Les manifestations contre la touristification des villes selon lesquelles il y avait ce dimanche 15 juin dans plusieurs parties de l'Espagne a non seulement généré des gros titres dans la presse nationale, mais a également suscité l'intérêt des médias internationaux. Le New York Times a consacré une chronique exceptionnelle aux mobilisations à Barcelone, qui décrivait «le centre des manifestations récentes contre le tourisme de masse en Europe».

Nouvelles publiées dans le New York Times, ce lundi 16 juin. Source: The New York Times / Edu Bayer

Dans la capitale catalane, quelque 600 personnes, selon la garde urbaine, ont traversé le Passeig de Gràcia avec des bannières telles que «le tourisme nous vole» et «les touristes rentrent chez eux», même en lançant Eau avec des pistolets jouets aux visiteurs Ils ont marché devant les magasins de luxe.

La manifestation, convoquée par l'Assemblée des Barrios pour le déclin touristique, a été ralentie par la police autonome avant d'atteindre la Sagrada Família.

« Devant une auberge, il y avait un Altercation avec les employéstandis que certains manifestants ont allumé des feux d'artifice, « explique le New York Times sur son compte Instagram.

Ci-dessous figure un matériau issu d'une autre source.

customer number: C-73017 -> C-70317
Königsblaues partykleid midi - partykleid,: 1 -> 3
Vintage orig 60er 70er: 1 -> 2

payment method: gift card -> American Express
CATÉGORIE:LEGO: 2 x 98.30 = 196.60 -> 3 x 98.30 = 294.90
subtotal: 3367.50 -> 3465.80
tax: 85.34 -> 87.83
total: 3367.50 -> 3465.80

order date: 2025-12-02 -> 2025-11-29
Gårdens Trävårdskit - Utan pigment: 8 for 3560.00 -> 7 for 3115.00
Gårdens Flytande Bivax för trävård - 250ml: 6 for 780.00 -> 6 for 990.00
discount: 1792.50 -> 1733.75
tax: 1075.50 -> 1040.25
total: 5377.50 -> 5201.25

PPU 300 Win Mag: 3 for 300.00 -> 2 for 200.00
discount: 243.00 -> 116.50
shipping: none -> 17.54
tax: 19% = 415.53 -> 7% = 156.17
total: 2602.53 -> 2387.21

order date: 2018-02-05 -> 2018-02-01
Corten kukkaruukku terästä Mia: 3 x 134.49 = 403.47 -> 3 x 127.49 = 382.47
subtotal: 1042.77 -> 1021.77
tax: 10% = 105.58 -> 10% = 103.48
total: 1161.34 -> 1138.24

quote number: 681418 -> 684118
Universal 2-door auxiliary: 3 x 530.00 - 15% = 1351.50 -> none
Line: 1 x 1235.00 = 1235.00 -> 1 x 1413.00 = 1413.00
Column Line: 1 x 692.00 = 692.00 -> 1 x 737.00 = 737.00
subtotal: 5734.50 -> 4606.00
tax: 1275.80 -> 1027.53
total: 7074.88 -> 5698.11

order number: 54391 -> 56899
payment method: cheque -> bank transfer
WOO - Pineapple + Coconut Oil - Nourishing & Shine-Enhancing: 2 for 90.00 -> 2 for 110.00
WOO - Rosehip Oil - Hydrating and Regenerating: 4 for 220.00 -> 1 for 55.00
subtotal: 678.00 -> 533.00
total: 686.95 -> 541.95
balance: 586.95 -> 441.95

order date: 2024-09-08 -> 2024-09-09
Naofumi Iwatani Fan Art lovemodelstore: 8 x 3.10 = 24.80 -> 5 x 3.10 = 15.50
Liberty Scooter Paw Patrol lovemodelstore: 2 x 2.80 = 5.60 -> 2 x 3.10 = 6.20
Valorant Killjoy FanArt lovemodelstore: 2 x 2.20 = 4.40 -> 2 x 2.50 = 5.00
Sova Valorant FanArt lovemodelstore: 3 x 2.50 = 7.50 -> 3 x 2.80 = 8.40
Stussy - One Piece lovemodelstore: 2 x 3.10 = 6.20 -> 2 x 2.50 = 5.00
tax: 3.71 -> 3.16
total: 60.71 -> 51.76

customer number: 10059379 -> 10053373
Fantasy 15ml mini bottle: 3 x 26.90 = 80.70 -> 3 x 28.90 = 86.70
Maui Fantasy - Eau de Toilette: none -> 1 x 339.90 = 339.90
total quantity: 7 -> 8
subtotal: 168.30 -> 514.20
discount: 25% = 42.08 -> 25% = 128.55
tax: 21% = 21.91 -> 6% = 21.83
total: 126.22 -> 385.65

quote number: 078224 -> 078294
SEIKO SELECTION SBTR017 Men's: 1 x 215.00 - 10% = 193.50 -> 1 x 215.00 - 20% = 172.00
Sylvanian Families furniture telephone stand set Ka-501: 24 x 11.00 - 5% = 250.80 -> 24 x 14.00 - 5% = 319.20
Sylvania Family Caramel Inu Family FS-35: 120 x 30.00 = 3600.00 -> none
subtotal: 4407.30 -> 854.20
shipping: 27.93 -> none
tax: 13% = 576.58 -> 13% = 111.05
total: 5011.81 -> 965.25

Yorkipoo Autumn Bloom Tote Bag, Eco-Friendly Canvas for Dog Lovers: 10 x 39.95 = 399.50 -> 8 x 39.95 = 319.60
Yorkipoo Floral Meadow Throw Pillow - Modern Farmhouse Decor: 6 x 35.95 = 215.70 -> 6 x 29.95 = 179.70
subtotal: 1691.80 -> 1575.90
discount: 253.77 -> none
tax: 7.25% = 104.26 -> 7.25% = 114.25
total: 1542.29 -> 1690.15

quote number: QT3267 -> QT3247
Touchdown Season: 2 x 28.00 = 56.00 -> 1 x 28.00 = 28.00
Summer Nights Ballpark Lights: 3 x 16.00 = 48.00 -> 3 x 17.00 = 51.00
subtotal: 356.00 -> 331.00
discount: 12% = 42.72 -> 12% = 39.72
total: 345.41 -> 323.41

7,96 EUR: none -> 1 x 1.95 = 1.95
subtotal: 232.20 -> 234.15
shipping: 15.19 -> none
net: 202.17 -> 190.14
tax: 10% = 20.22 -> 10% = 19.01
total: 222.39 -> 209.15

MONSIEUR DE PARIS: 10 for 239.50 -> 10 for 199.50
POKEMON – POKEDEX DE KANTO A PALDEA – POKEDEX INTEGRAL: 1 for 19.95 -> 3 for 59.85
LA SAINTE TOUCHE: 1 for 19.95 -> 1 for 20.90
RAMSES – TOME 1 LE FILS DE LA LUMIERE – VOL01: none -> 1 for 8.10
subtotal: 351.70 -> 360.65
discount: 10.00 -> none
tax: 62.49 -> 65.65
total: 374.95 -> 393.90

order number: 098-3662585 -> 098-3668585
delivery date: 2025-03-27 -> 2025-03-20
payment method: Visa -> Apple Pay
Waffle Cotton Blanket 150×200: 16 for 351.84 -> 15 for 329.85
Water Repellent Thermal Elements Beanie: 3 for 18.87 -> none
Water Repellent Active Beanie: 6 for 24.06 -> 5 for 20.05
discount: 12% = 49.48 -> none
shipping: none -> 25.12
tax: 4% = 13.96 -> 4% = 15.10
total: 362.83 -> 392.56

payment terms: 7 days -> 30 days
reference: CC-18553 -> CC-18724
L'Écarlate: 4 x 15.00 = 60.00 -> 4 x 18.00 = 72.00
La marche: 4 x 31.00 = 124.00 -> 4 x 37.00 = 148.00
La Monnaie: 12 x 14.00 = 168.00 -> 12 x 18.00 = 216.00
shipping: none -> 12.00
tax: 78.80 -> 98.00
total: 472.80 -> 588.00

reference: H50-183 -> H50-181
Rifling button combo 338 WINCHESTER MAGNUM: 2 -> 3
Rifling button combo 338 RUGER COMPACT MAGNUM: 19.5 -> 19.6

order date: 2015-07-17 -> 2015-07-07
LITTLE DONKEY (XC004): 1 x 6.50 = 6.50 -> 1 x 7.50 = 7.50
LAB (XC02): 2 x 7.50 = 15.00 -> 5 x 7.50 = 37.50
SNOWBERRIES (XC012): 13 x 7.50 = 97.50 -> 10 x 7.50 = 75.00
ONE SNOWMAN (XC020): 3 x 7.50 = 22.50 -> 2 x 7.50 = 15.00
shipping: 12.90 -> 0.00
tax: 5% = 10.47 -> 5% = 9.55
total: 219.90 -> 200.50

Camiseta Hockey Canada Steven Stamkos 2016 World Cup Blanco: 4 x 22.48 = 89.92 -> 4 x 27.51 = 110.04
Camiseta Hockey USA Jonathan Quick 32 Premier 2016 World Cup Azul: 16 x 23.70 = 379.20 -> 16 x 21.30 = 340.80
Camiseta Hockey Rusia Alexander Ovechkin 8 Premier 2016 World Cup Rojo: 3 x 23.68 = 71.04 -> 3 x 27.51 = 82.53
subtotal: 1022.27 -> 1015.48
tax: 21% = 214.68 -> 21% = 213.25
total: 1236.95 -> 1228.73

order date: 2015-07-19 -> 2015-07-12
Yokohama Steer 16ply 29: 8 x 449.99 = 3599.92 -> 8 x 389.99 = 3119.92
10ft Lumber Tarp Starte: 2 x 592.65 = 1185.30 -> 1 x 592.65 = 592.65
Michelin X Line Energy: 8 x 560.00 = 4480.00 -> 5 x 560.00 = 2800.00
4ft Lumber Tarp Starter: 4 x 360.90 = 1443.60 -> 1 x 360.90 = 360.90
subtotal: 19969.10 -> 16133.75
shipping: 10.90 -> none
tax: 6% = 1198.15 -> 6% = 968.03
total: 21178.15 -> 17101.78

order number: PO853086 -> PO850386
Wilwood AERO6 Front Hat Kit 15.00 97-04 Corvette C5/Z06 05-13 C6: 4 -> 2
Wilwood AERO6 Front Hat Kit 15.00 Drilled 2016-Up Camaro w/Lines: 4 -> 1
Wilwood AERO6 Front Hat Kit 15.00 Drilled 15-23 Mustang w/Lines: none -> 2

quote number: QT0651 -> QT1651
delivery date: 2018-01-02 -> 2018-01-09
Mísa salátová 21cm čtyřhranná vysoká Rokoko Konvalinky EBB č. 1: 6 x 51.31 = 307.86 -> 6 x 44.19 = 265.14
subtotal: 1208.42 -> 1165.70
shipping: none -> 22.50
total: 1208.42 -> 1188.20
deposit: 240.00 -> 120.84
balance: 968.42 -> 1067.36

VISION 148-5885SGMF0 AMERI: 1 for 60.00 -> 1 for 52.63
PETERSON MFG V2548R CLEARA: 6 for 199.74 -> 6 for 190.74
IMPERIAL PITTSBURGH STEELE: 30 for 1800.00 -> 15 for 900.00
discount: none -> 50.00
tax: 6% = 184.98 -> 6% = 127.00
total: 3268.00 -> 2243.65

Le journal de New York a encadré ces mobilisations dans une tendance qui affecte plusieurs villes du sud de l'Europe, tirées par les effets négatifs qui, selon les organisateurs, ont la pression touristique: de l'augmentation du logement à la détérioration environnementale et de l'expulsion du quartier résident.

Démonstration à Palma de Majorque

En parallèle, à Palma de Majorque, entre 8 000 et 30 000 personnes, selon la police et les organisateurs, respectivement, ils ont démontré sous la devise «Menys Turisme, Més Vida» (moins de tourisme, plus de vie), selon l'agence de presse EFE. Plus de 90 groupes de citoyens ont soutenu cette manifestation, qui s'est également étendue à Ibiza. Parmi les demandes, l'interdiction de la location de vacances, la réduction des vols vers les îles et la continuité du moratoire pour les mégacruceros ont été revendiqués.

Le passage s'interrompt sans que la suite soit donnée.